Task statement:
Leaving out only the pictures, write out all the entries exactly.

[Web page edit records]
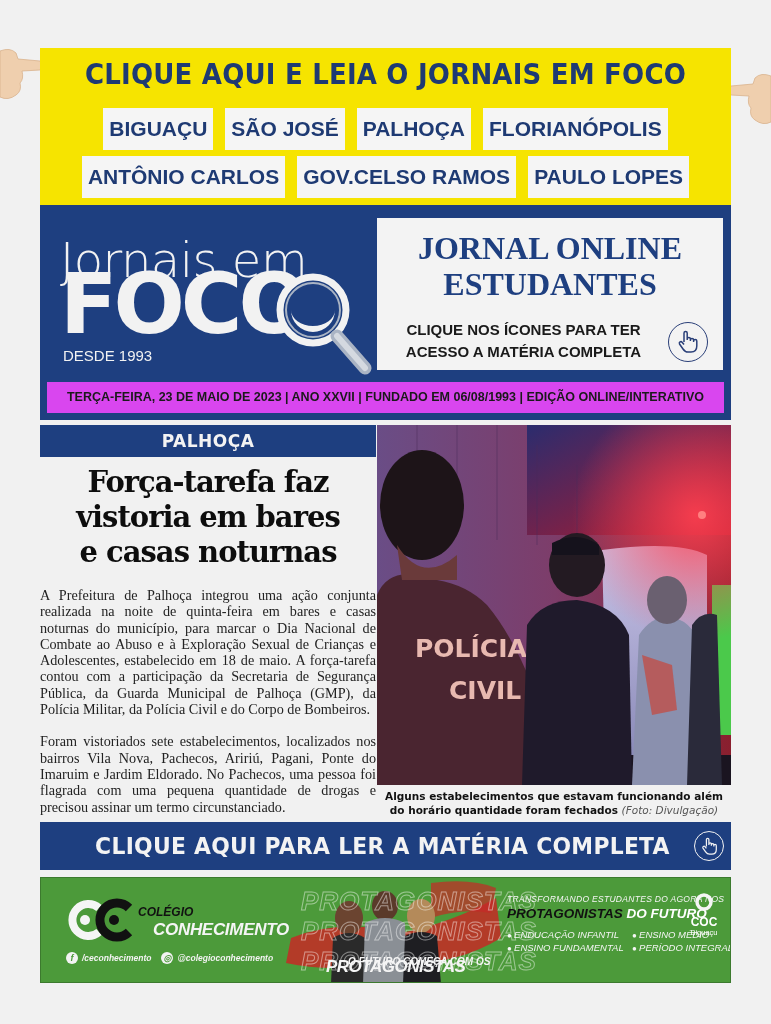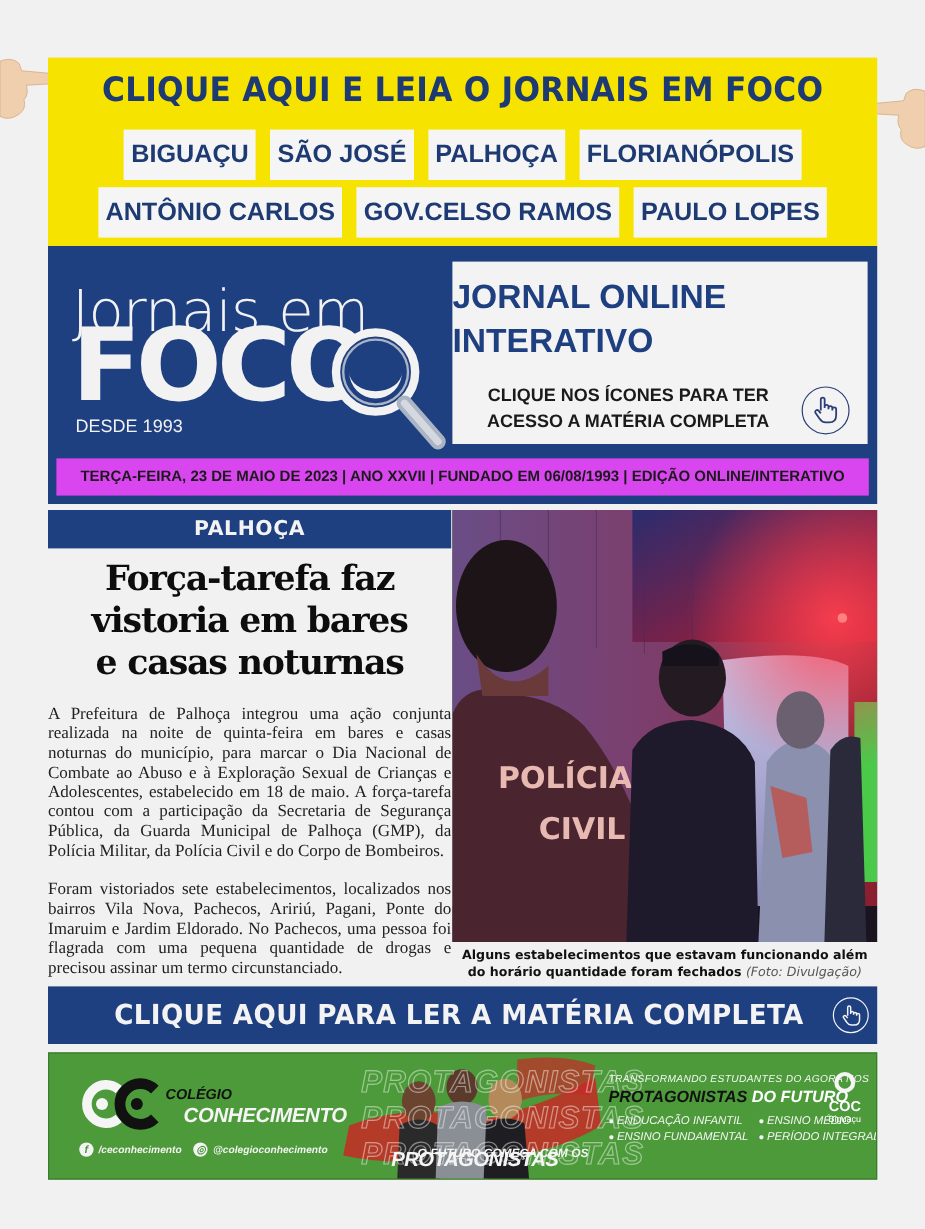--- a/index.html
+++ b/index.html
@@ -55,9 +55,9 @@
     background: #f3f3f3;
   }
   .online-box .title {
-    position: absolute; left: 0; top: 12px; width: 100%; text-align: left;
-    font-weight: bold; color: #1e3f80; font-size: 28px; line-height: 36px;
-    font-family: Liberation Sans, sans-serif;
+    position: absolute; left: 0; top: 12px; width: 100%; text-align: center;
+    font-weight: bold; color: #1e3f80; font-size: 32px; line-height: 36px;
+    font-family: Liberation Serif, serif;
   }
   .online-box .sub {
     position: absolute; left: 14px; top: 101px; width: 265px; text-align: center;

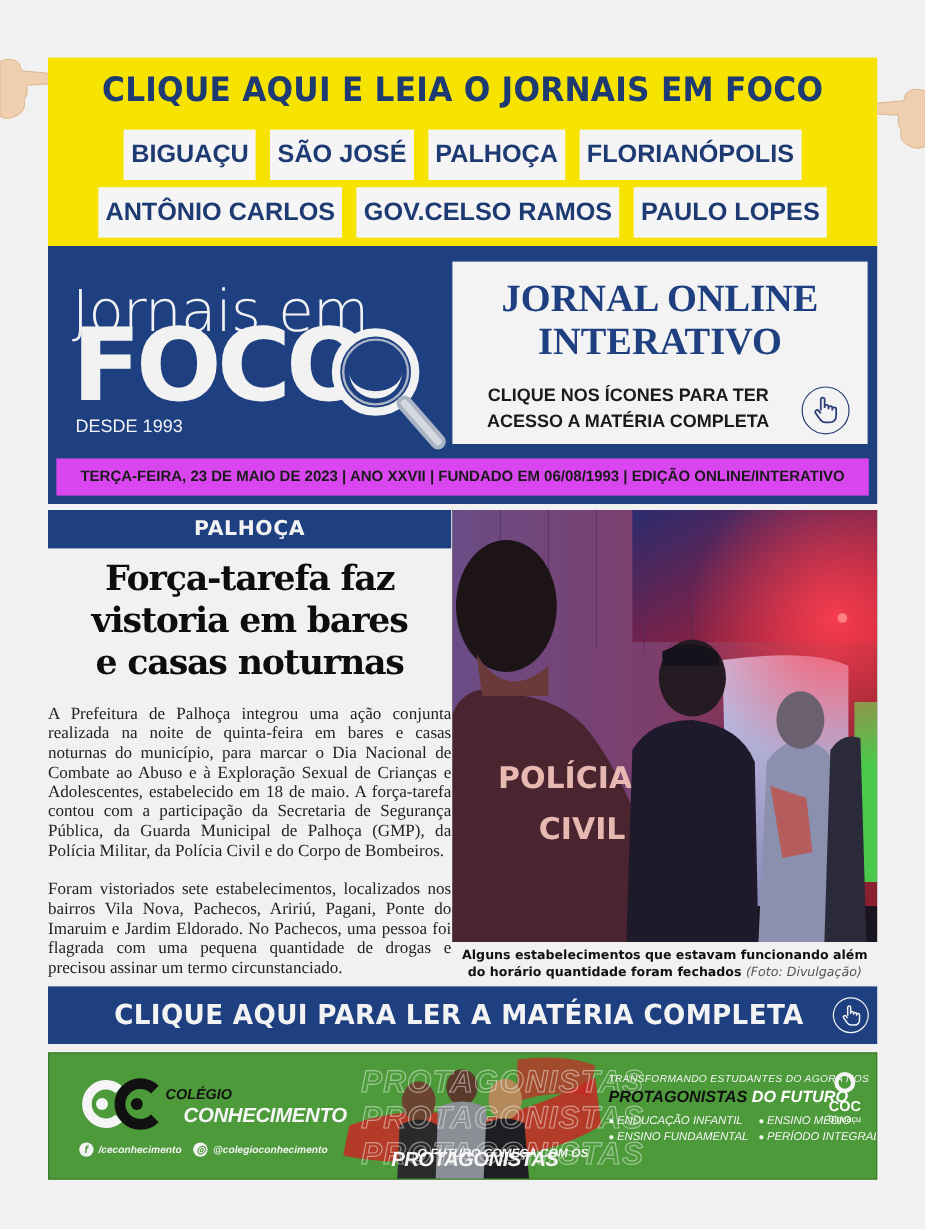--- a/index.html
+++ b/index.html
@@ -196,7 +196,7 @@
   <div class="online-box">
     <div class="title">
       <div>JORNAL ONLINE</div>
-      <div>INTERATIVO</div>
+      <div>ESTUDANTES</div>
     </div>
     <div class="sub">
       <div>CLIQUE NOS ÍCONES PARA TER</div>

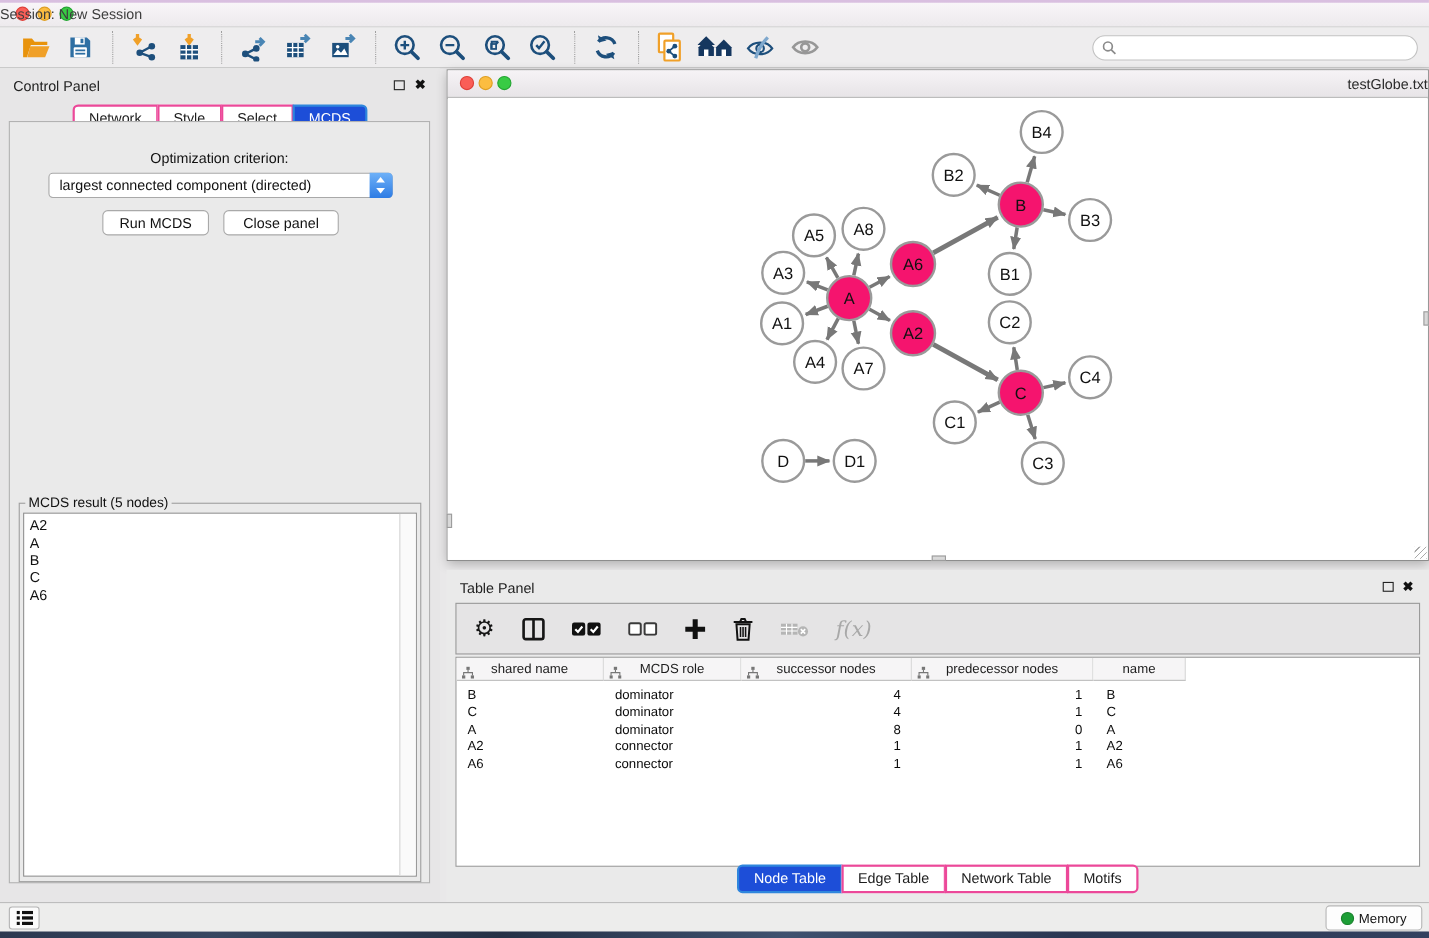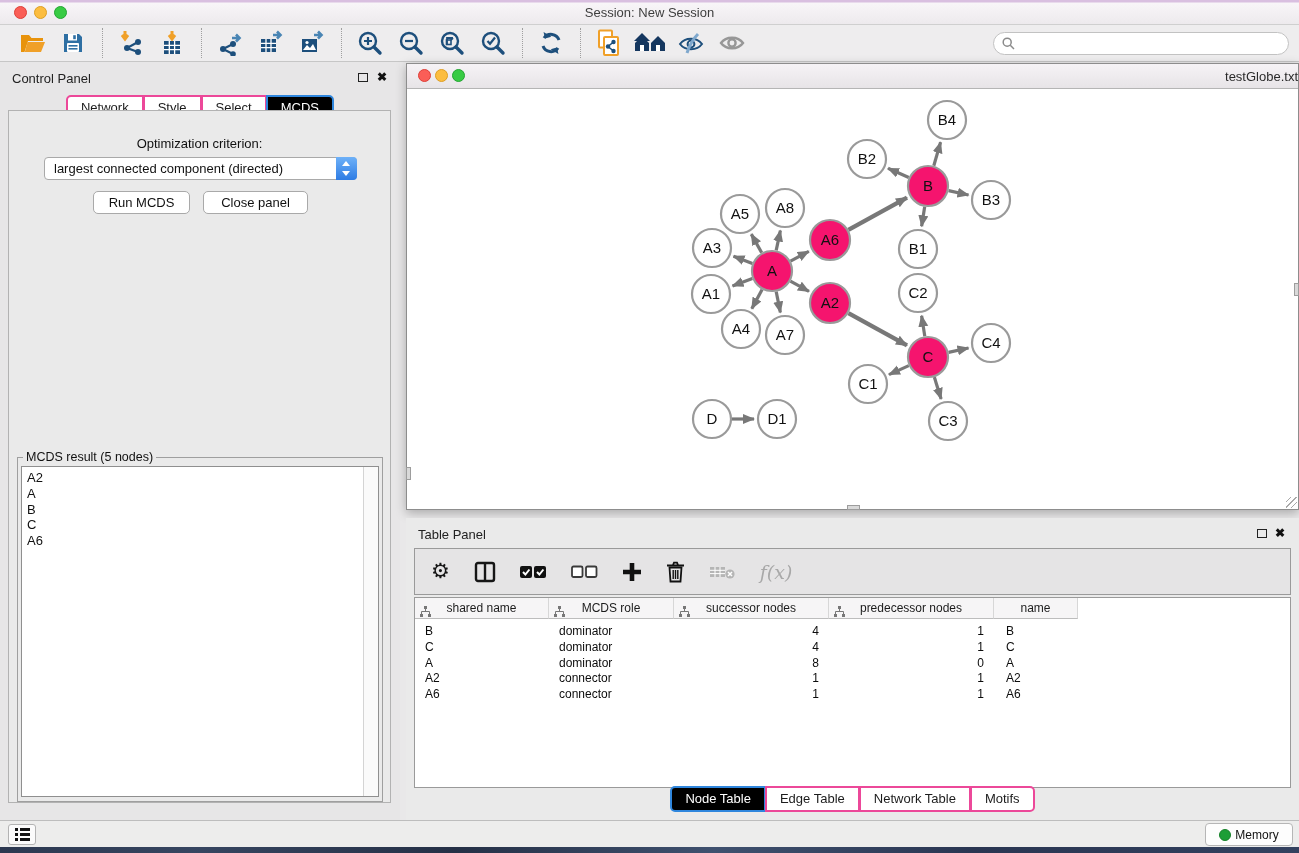--- a/index.html
+++ b/index.html
@@ -22,7 +22,7 @@
   .tl-yellow { left:34px; background:#fcbd40; border:1px solid #de9f23; }
   .tl-green  { left:54px; background:#38cb44; border:1px solid #23a532; }
   .win-title {
-    position:absolute; top:5px; left:0; width:100%; text-align:center;
+    position:absolute; top:5px; left:0; width:100%; 
     font-size:13px; color:#3e3e3e; font-weight:500;
   }
   

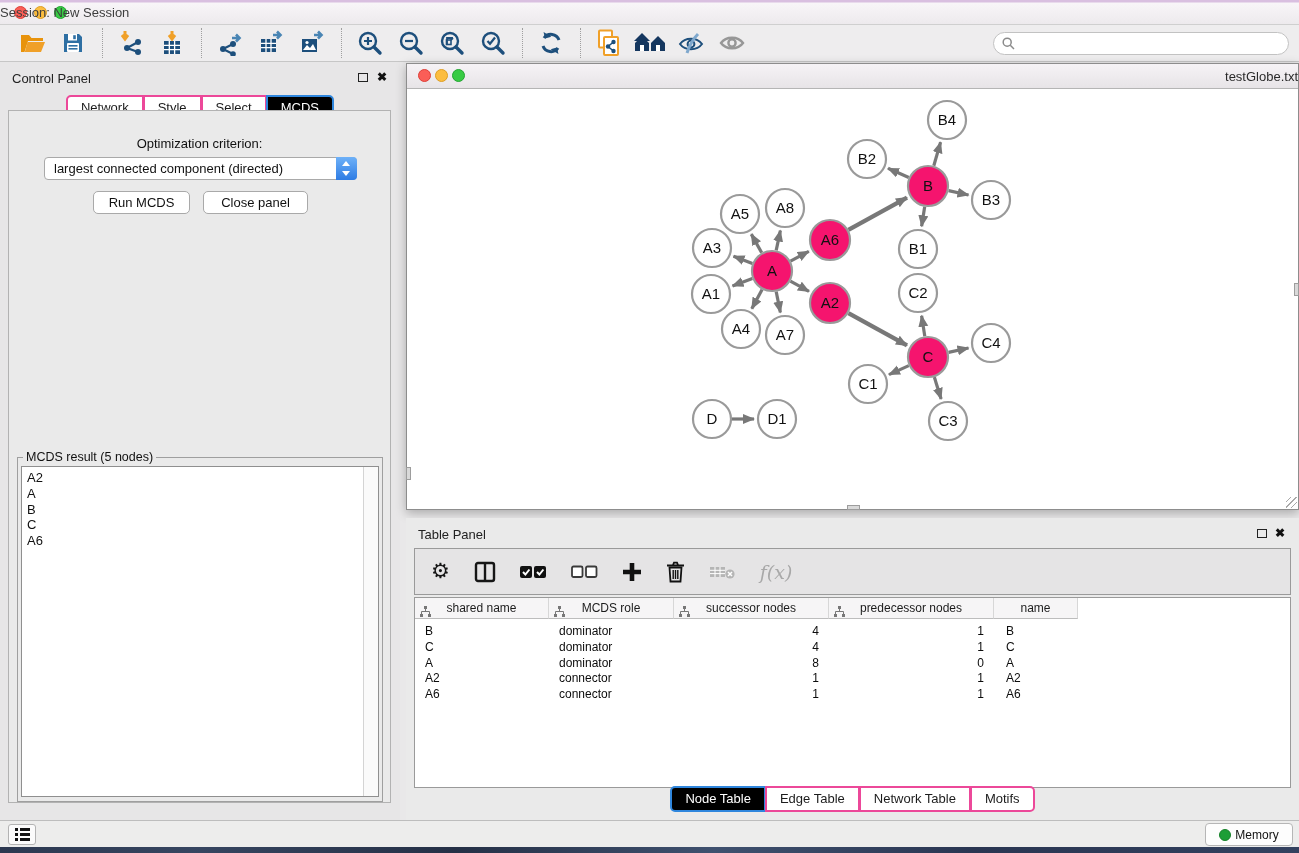--- a/index.html
+++ b/index.html
@@ -52,7 +52,7 @@
   }
   .seg-btn:first-child { border-radius:5px 0 0 5px; margin-left:0; }
   .seg-btn:last-child { border-radius:0 5px 5px 0; }
-  .seg-btn.sel { background:#000000; border-color:#2f86dd; color:#fff; }
+  .seg-btn.sel { background:#1d4ed8; border-color:#2f86dd; color:#fff; }
   .cp-box {
     position:absolute; left:8px; top:48px; width:383px; height:693px;
     background:#eaeaea; border:1px solid #b2b2b2;

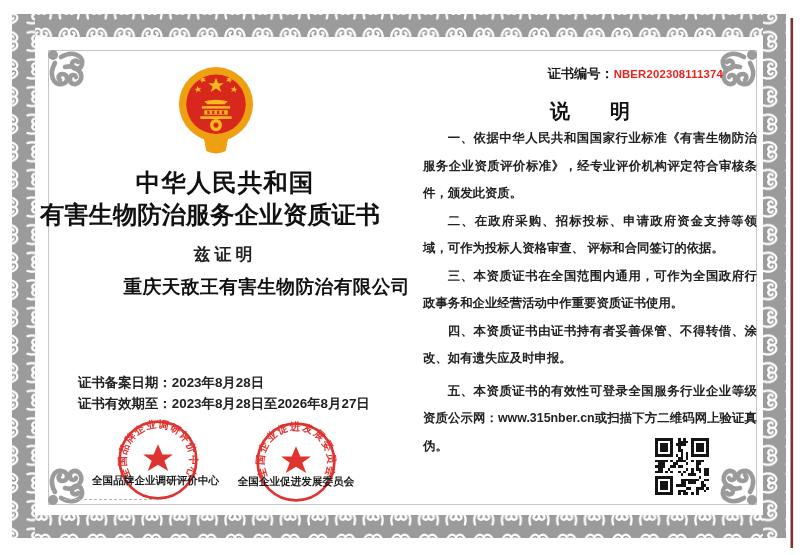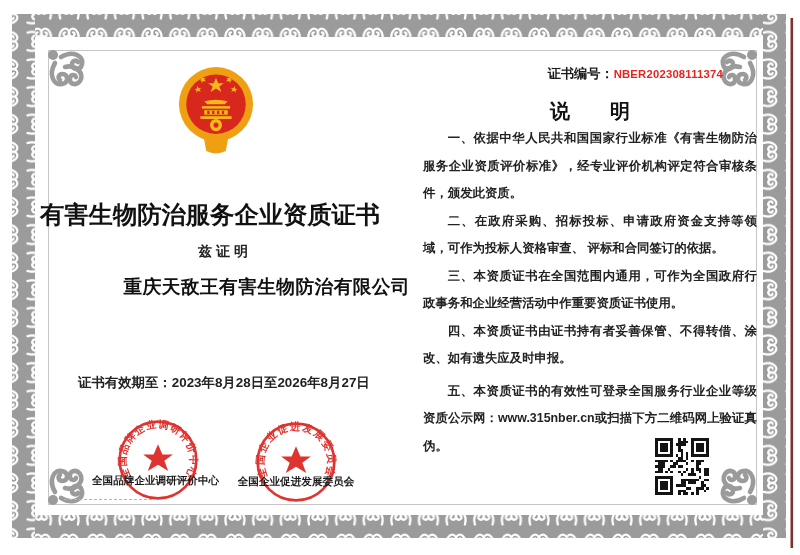--- a/index.html
+++ b/index.html
@@ -119,6 +119,7 @@
       </g>
     </svg>
 
+    <div class="country">中华人民共和国</div>
     <div class="cert-title">有害生物防治服务企业资质证书</div>
     <div class="attest">兹证明</div>
     <div class="company">重庆天敌王有害生物防治有限公司</div>

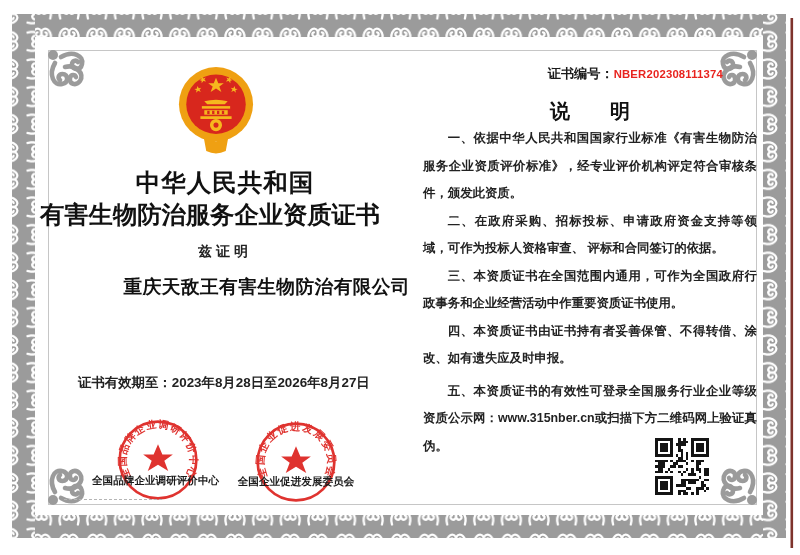--- a/index.html
+++ b/index.html
@@ -18,7 +18,7 @@
   .cert-title{position:absolute;left:0;top:199px;width:370px;text-align:left;
     font-size:24.3px;font-weight:700;color:#111;white-space:nowrap;}
   .attest{position:absolute;left:0;top:243px;width:370px;text-align:center;
-    font-size:14px;font-weight:700;letter-spacing:4px;color:#222;}
+    font-size:17px;font-weight:700;letter-spacing:4px;color:#222;}
   .company{position:absolute;left:0;top:274px;width:370px;text-align:right;
     font-size:18.6px;font-weight:700;letter-spacing:0.5px;color:#111;white-space:nowrap;}
   .grade{position:absolute;left:0;top:309px;width:370px;text-align:center;

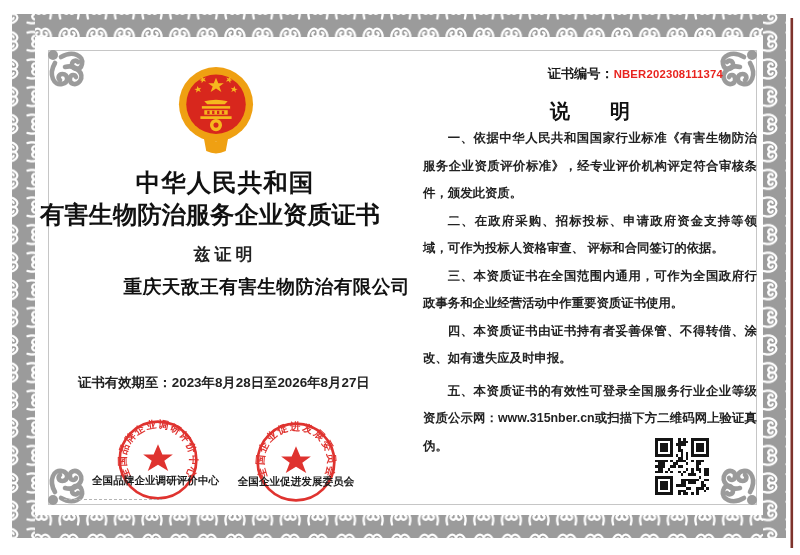--- a/index.html
+++ b/index.html
@@ -125,6 +125,7 @@
     <div class="company">重庆天敌王有害生物防治有限公司</div>
 
     <div class="dates">
+      <div>证书备案日期：2023年8月28日</div>
       <div>证书有效期至：2023年8月28日至2026年8月27日</div>
     </div>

Task result:
--- a/index.html
+++ b/index.html
@@ -55,9 +55,9 @@
     background: #f3f3f3;
   }
   .online-box .title {
-    position: absolute; left: 0; top: 12px; width: 100%; text-align: left;
-    font-weight: bold; color: #1e3f80; font-size: 28px; line-height: 36px;
-    font-family: Liberation Sans, sans-serif;
+    position: absolute; left: 0; top: 12px; width: 100%; text-align: center;
+    font-weight: bold; color: #1e3f80; font-size: 32px; line-height: 36px;
+    font-family: Liberation Serif, serif;
   }
   .online-box .sub {
     position: absolute; left: 14px; top: 101px; width: 265px; text-align: center;

--- a/index.html
+++ b/index.html
@@ -196,7 +196,7 @@
   <div class="online-box">
     <div class="title">
       <div>JORNAL ONLINE</div>
-      <div>INTERATIVO</div>
+      <div>ESTUDANTES</div>
     </div>
     <div class="sub">
       <div>CLIQUE NOS ÍCONES PARA TER</div>

--- a/index.html
+++ b/index.html
@@ -22,7 +22,7 @@
   .tl-yellow { left:34px; background:#fcbd40; border:1px solid #de9f23; }
   .tl-green  { left:54px; background:#38cb44; border:1px solid #23a532; }
   .win-title {
-    position:absolute; top:5px; left:0; width:100%; text-align:center;
+    position:absolute; top:5px; left:0; width:100%; 
     font-size:13px; color:#3e3e3e; font-weight:500;
   }
   

--- a/index.html
+++ b/index.html
@@ -52,7 +52,7 @@
   }
   .seg-btn:first-child { border-radius:5px 0 0 5px; margin-left:0; }
   .seg-btn:last-child { border-radius:0 5px 5px 0; }
-  .seg-btn.sel { background:#000000; border-color:#2f86dd; color:#fff; }
+  .seg-btn.sel { background:#1d4ed8; border-color:#2f86dd; color:#fff; }
   .cp-box {
     position:absolute; left:8px; top:48px; width:383px; height:693px;
     background:#eaeaea; border:1px solid #b2b2b2;

--- a/index.html
+++ b/index.html
@@ -119,6 +119,7 @@
       </g>
     </svg>
 
+    <div class="country">中华人民共和国</div>
     <div class="cert-title">有害生物防治服务企业资质证书</div>
     <div class="attest">兹证明</div>
     <div class="company">重庆天敌王有害生物防治有限公司</div>

--- a/index.html
+++ b/index.html
@@ -18,7 +18,7 @@
   .cert-title{position:absolute;left:0;top:199px;width:370px;text-align:left;
     font-size:24.3px;font-weight:700;color:#111;white-space:nowrap;}
   .attest{position:absolute;left:0;top:243px;width:370px;text-align:center;
-    font-size:14px;font-weight:700;letter-spacing:4px;color:#222;}
+    font-size:17px;font-weight:700;letter-spacing:4px;color:#222;}
   .company{position:absolute;left:0;top:274px;width:370px;text-align:right;
     font-size:18.6px;font-weight:700;letter-spacing:0.5px;color:#111;white-space:nowrap;}
   .grade{position:absolute;left:0;top:309px;width:370px;text-align:center;

--- a/index.html
+++ b/index.html
@@ -125,6 +125,7 @@
     <div class="company">重庆天敌王有害生物防治有限公司</div>
 
     <div class="dates">
+      <div>证书备案日期：2023年8月28日</div>
       <div>证书有效期至：2023年8月28日至2026年8月27日</div>
     </div>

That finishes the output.